Problem statement
The full listing is to be transcribed exactly, with each picture left out.

Data for processing
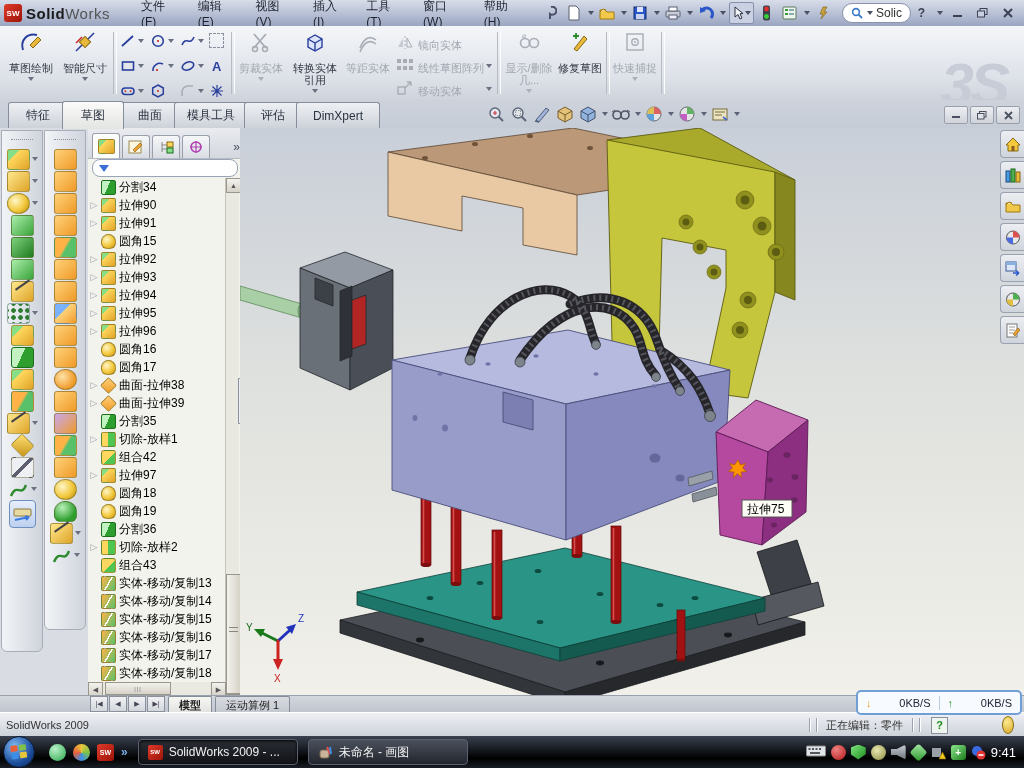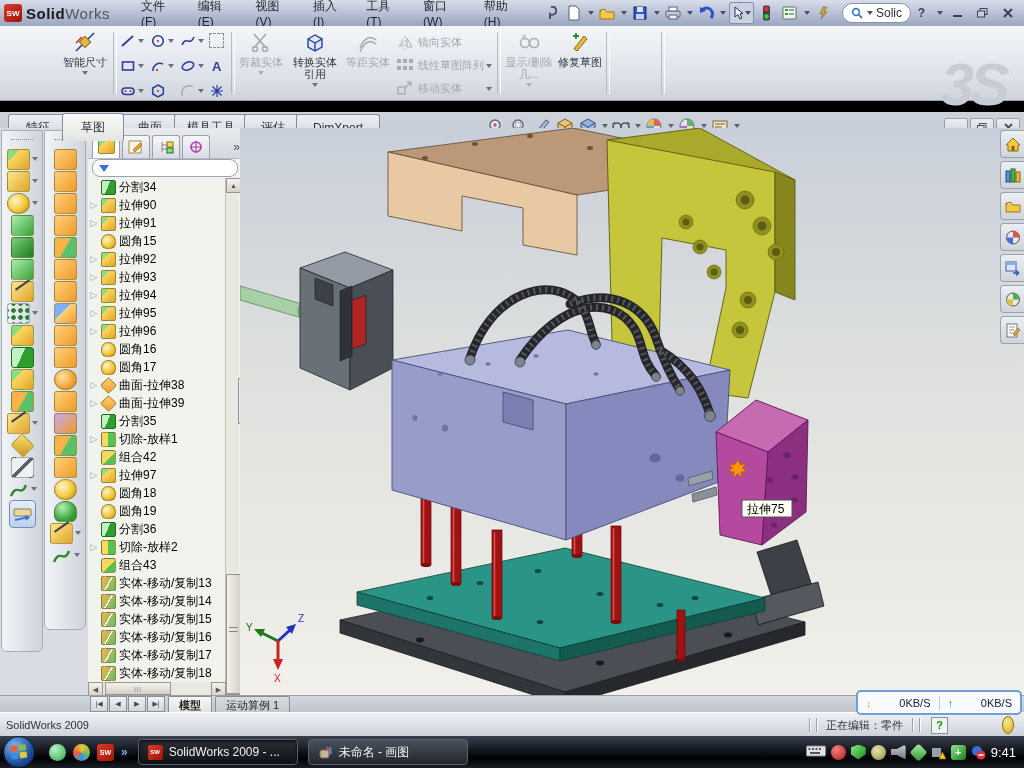--- a/index.html
+++ b/index.html
@@ -21,33 +21,33 @@
   .tbtn{width:20px;height:18px;display:flex;align-items:center;justify-content:center;}
   .ddm{width:0;height:0;border-top:4px solid #4a5065;border-left:3px solid transparent;border-right:3px solid transparent;margin-left:1px;}
   .selbox{display:flex;align-items:center;border:1px solid #8590aa;border-radius:2px;background:#c9d1e2;padding:0 2px;height:20px;}
   .searchpill{display:flex;align-items:center;background:#fff;border:1px solid #8a93ab;border-radius:10px;height:18px;padding:0 8px;margin-left:6px;gap:3px;}
   .winbtns{margin-left:auto;display:flex;gap:4px;padding-right:6px;align-items:center;}
   .wb{width:21px;height:15px;display:flex;align-items:center;justify-content:center;color:#3c4254;}
   
   #ribbon{left:0;top:26px;width:1024px;height:74px;
     background:linear-gradient(#f4f6f9,#dde1e8 70%,#cfd4dc);border-bottom:1px solid #9aa0ac;}
   .rbtn{position:absolute;top:3px;height:66px;text-align:center;display:flex;flex-direction:column;align-items:center;justify-content:flex-start;gap:1px;}
-  .rlbl{font-size:11px;line-height:12px;color:#333a44;}
+  .rlbl{font-size:11px;line-height:12px;color:#333a44;margin-top:6px;}
   .rlbl.dis{color:#a2a8b0;}
   .ric{height:26px;display:flex;align-items:center;justify-content:center;}
   .ddr{width:0;height:0;border-top:4px solid #6a7180;border-left:3.5px solid transparent;border-right:3.5px solid transparent;margin-top:2px;}
   .ddr.dis{border-top-color:#aab0b8;}
   .rsep{position:absolute;top:6px;height:62px;width:2px;border-left:1px solid #b6bbc4;border-right:1px solid #fdfdfe;}
   .sic{position:absolute;width:17px;height:17px;display:flex;align-items:center;justify-content:center;}
   .sdd{position:absolute;width:0;height:0;border-top:4px solid #6a7180;border-left:3px solid transparent;border-right:3px solid transparent;}
   .stack{position:absolute;display:flex;align-items:center;gap:4px;height:20px;}
   .stack .rlbl{white-space:nowrap;}
   #watermark{right:18px;top:24px;font-size:60px;font-style:italic;color:#c7ccd6;font-weight:bold;letter-spacing:-4px;}
   
-  #tabrow{left:0;top:112px;width:1024px;height:28px;background:linear-gradient(#cdd2db,#c6ccd6);}
+  #tabrow{left:0;top:100px;width:1024px;height:28px;background:linear-gradient(#cdd2db,#c6ccd6);}
   .ctab{position:absolute;top:2px;height:25px;display:flex;align-items:center;justify-content:center;
     background:linear-gradient(#eef0f3,#cdd2da);border:1px solid #868d9b;border-bottom:none;
     border-radius:3px 3px 0 0;font-size:12px;color:#2c3340;padding:0 10px;}
   .ctab.active{background:linear-gradient(#fbfbf9,#e3e5e2);height:27px;top:1px;z-index:2;}
   .hud{position:absolute;left:486px;top:4px;display:flex;align-items:center;gap:3px;opacity:.85;}
   .hudi{width:20px;height:20px;display:flex;align-items:center;justify-content:center;}
   .vwb{position:absolute;top:6px;width:22px;height:16px;background:linear-gradient(#eceef1,#cfd3da);
     border:1px solid #9aa0ab;border-radius:2px;display:flex;align-items:center;justify-content:center;}
   
   #leftpanel{left:0;top:128px;width:88px;height:567px;background:#d9dce2;border-right:1px solid #aab0ba;}
@@ -262,20 +262,30 @@
       </div>
     <div class="wb">
         <svg width="10" height="10">
           <path d="M1,1 L9,9 M9,1 L1,9" stroke="#3c4254" stroke-width="2"></path>
         </svg>
       </div>
   </div>
 </div>
 
 <div class="abs" id="ribbon">
+  <div class="rbtn" style="left:4px;width:54px;">
+    <div class="ric">
+        <svg width="26" height="24">
+          <path d="M5,20 C2,10 9,3 19,5" stroke="#2a3f9c" fill="none" stroke-width="2"></path>
+          <path d="M12,15 L20,7 L23,10 L15,18 Z" fill="#e8b93c" stroke="#8a6a10"></path>
+        </svg>
+      </div>
+    <div class="rlbl">草图绘制</div>
+      <div class="ddr"></div>
+  </div>
   <div class="rbtn" style="left:60px;width:50px;">
     <div class="ric">
         <svg width="24" height="24">
           <path d="M3,21 L21,3" stroke="#2a3f9c" stroke-width="1.6"></path>
           <rect x="8" y="8" width="8" height="8" transform="rotate(45 12 12)" fill="#e8b93c" stroke="#8a6a10"></rect>
           <path d="M3,13 L9,7" stroke="#c22" stroke-width="1.4"></path>
         </svg>
       </div>
     <div class="rlbl">智能尺寸</div>
       <div class="ddr"></div>
@@ -430,20 +440,31 @@
   <div class="rbtn" style="left:557px;width:46px;">
     <div class="ric">
         <svg width="22" height="22">
           <path d="M5,18 L15,5 L18,8 L8,20 Z" fill="#e8b93c" stroke="#8a6a10"></path>
           <path d="M4,5 h6 M7,2 v6" stroke="#2a8a2a" stroke-width="1.8"></path>
         </svg>
       </div>
     <div class="rlbl">修复草图</div>
   </div>
   <div class="rsep" style="left:606px;"></div>
+  <div class="rbtn" style="left:611px;width:48px;">
+    <div class="ric">
+        <svg width="22" height="22">
+          <rect x="3" y="3" width="16" height="16" fill="none" stroke="#a8adb5" stroke-width="1.4"></rect>
+          <circle cx="11" cy="11" r="3.2" fill="none" stroke="#a8adb5" stroke-width="1.4"></circle>
+          <circle cx="11" cy="11" r="1" fill="#a8adb5"></circle>
+        </svg>
+      </div>
+    <div class="rlbl dis">快速捕捉</div>
+      <div class="ddr dis"></div>
+  </div>
   <div class="rsep" style="left:661px;"></div>
   <div class="abs" id="watermark">3S</div>
 </div>
 
 <div class="abs" id="tabrow">
   <div class="ctab" style="left:8px;width:38px;">特征</div>
   <div class="ctab active" style="left:62px;width:40px;">草图</div>
   <div class="ctab" style="left:120px;width:38px;">曲面</div>
   <div class="ctab" style="left:174px;width:52px;">模具工具</div>
   <div class="ctab" style="left:244px;width:36px;">评估</div>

Written reply
--- a/index.html
+++ b/index.html
@@ -21,33 +21,33 @@
   .tbtn{width:20px;height:18px;display:flex;align-items:center;justify-content:center;}
   .ddm{width:0;height:0;border-top:4px solid #4a5065;border-left:3px solid transparent;border-right:3px solid transparent;margin-left:1px;}
   .selbox{display:flex;align-items:center;border:1px solid #8590aa;border-radius:2px;background:#c9d1e2;padding:0 2px;height:20px;}
   .searchpill{display:flex;align-items:center;background:#fff;border:1px solid #8a93ab;border-radius:10px;height:18px;padding:0 8px;margin-left:6px;gap:3px;}
   .winbtns{margin-left:auto;display:flex;gap:4px;padding-right:6px;align-items:center;}
   .wb{width:21px;height:15px;display:flex;align-items:center;justify-content:center;color:#3c4254;}
   
   #ribbon{left:0;top:26px;width:1024px;height:74px;
     background:linear-gradient(#f4f6f9,#dde1e8 70%,#cfd4dc);border-bottom:1px solid #9aa0ac;}
   .rbtn{position:absolute;top:3px;height:66px;text-align:center;display:flex;flex-direction:column;align-items:center;justify-content:flex-start;gap:1px;}
-  .rlbl{font-size:11px;line-height:12px;color:#333a44;}
+  .rlbl{font-size:11px;line-height:12px;color:#333a44;margin-top:6px;}
   .rlbl.dis{color:#a2a8b0;}
   .ric{height:26px;display:flex;align-items:center;justify-content:center;}
   .ddr{width:0;height:0;border-top:4px solid #6a7180;border-left:3.5px solid transparent;border-right:3.5px solid transparent;margin-top:2px;}
   .ddr.dis{border-top-color:#aab0b8;}
   .rsep{position:absolute;top:6px;height:62px;width:2px;border-left:1px solid #b6bbc4;border-right:1px solid #fdfdfe;}
   .sic{position:absolute;width:17px;height:17px;display:flex;align-items:center;justify-content:center;}
   .sdd{position:absolute;width:0;height:0;border-top:4px solid #6a7180;border-left:3px solid transparent;border-right:3px solid transparent;}
   .stack{position:absolute;display:flex;align-items:center;gap:4px;height:20px;}
   .stack .rlbl{white-space:nowrap;}
   #watermark{right:18px;top:24px;font-size:60px;font-style:italic;color:#c7ccd6;font-weight:bold;letter-spacing:-4px;}
   
-  #tabrow{left:0;top:112px;width:1024px;height:28px;background:linear-gradient(#cdd2db,#c6ccd6);}
+  #tabrow{left:0;top:100px;width:1024px;height:28px;background:linear-gradient(#cdd2db,#c6ccd6);}
   .ctab{position:absolute;top:2px;height:25px;display:flex;align-items:center;justify-content:center;
     background:linear-gradient(#eef0f3,#cdd2da);border:1px solid #868d9b;border-bottom:none;
     border-radius:3px 3px 0 0;font-size:12px;color:#2c3340;padding:0 10px;}
   .ctab.active{background:linear-gradient(#fbfbf9,#e3e5e2);height:27px;top:1px;z-index:2;}
   .hud{position:absolute;left:486px;top:4px;display:flex;align-items:center;gap:3px;opacity:.85;}
   .hudi{width:20px;height:20px;display:flex;align-items:center;justify-content:center;}
   .vwb{position:absolute;top:6px;width:22px;height:16px;background:linear-gradient(#eceef1,#cfd3da);
     border:1px solid #9aa0ab;border-radius:2px;display:flex;align-items:center;justify-content:center;}
   
   #leftpanel{left:0;top:128px;width:88px;height:567px;background:#d9dce2;border-right:1px solid #aab0ba;}
@@ -262,20 +262,30 @@
       </div>
     <div class="wb">
         <svg width="10" height="10">
           <path d="M1,1 L9,9 M9,1 L1,9" stroke="#3c4254" stroke-width="2"></path>
         </svg>
       </div>
   </div>
 </div>
 
 <div class="abs" id="ribbon">
+  <div class="rbtn" style="left:4px;width:54px;">
+    <div class="ric">
+        <svg width="26" height="24">
+          <path d="M5,20 C2,10 9,3 19,5" stroke="#2a3f9c" fill="none" stroke-width="2"></path>
+          <path d="M12,15 L20,7 L23,10 L15,18 Z" fill="#e8b93c" stroke="#8a6a10"></path>
+        </svg>
+      </div>
+    <div class="rlbl">草图绘制</div>
+      <div class="ddr"></div>
+  </div>
   <div class="rbtn" style="left:60px;width:50px;">
     <div class="ric">
         <svg width="24" height="24">
           <path d="M3,21 L21,3" stroke="#2a3f9c" stroke-width="1.6"></path>
           <rect x="8" y="8" width="8" height="8" transform="rotate(45 12 12)" fill="#e8b93c" stroke="#8a6a10"></rect>
           <path d="M3,13 L9,7" stroke="#c22" stroke-width="1.4"></path>
         </svg>
       </div>
     <div class="rlbl">智能尺寸</div>
       <div class="ddr"></div>
@@ -430,20 +440,31 @@
   <div class="rbtn" style="left:557px;width:46px;">
     <div class="ric">
         <svg width="22" height="22">
           <path d="M5,18 L15,5 L18,8 L8,20 Z" fill="#e8b93c" stroke="#8a6a10"></path>
           <path d="M4,5 h6 M7,2 v6" stroke="#2a8a2a" stroke-width="1.8"></path>
         </svg>
       </div>
     <div class="rlbl">修复草图</div>
   </div>
   <div class="rsep" style="left:606px;"></div>
+  <div class="rbtn" style="left:611px;width:48px;">
+    <div class="ric">
+        <svg width="22" height="22">
+          <rect x="3" y="3" width="16" height="16" fill="none" stroke="#a8adb5" stroke-width="1.4"></rect>
+          <circle cx="11" cy="11" r="3.2" fill="none" stroke="#a8adb5" stroke-width="1.4"></circle>
+          <circle cx="11" cy="11" r="1" fill="#a8adb5"></circle>
+        </svg>
+      </div>
+    <div class="rlbl dis">快速捕捉</div>
+      <div class="ddr dis"></div>
+  </div>
   <div class="rsep" style="left:661px;"></div>
   <div class="abs" id="watermark">3S</div>
 </div>
 
 <div class="abs" id="tabrow">
   <div class="ctab" style="left:8px;width:38px;">特征</div>
   <div class="ctab active" style="left:62px;width:40px;">草图</div>
   <div class="ctab" style="left:120px;width:38px;">曲面</div>
   <div class="ctab" style="left:174px;width:52px;">模具工具</div>
   <div class="ctab" style="left:244px;width:36px;">评估</div>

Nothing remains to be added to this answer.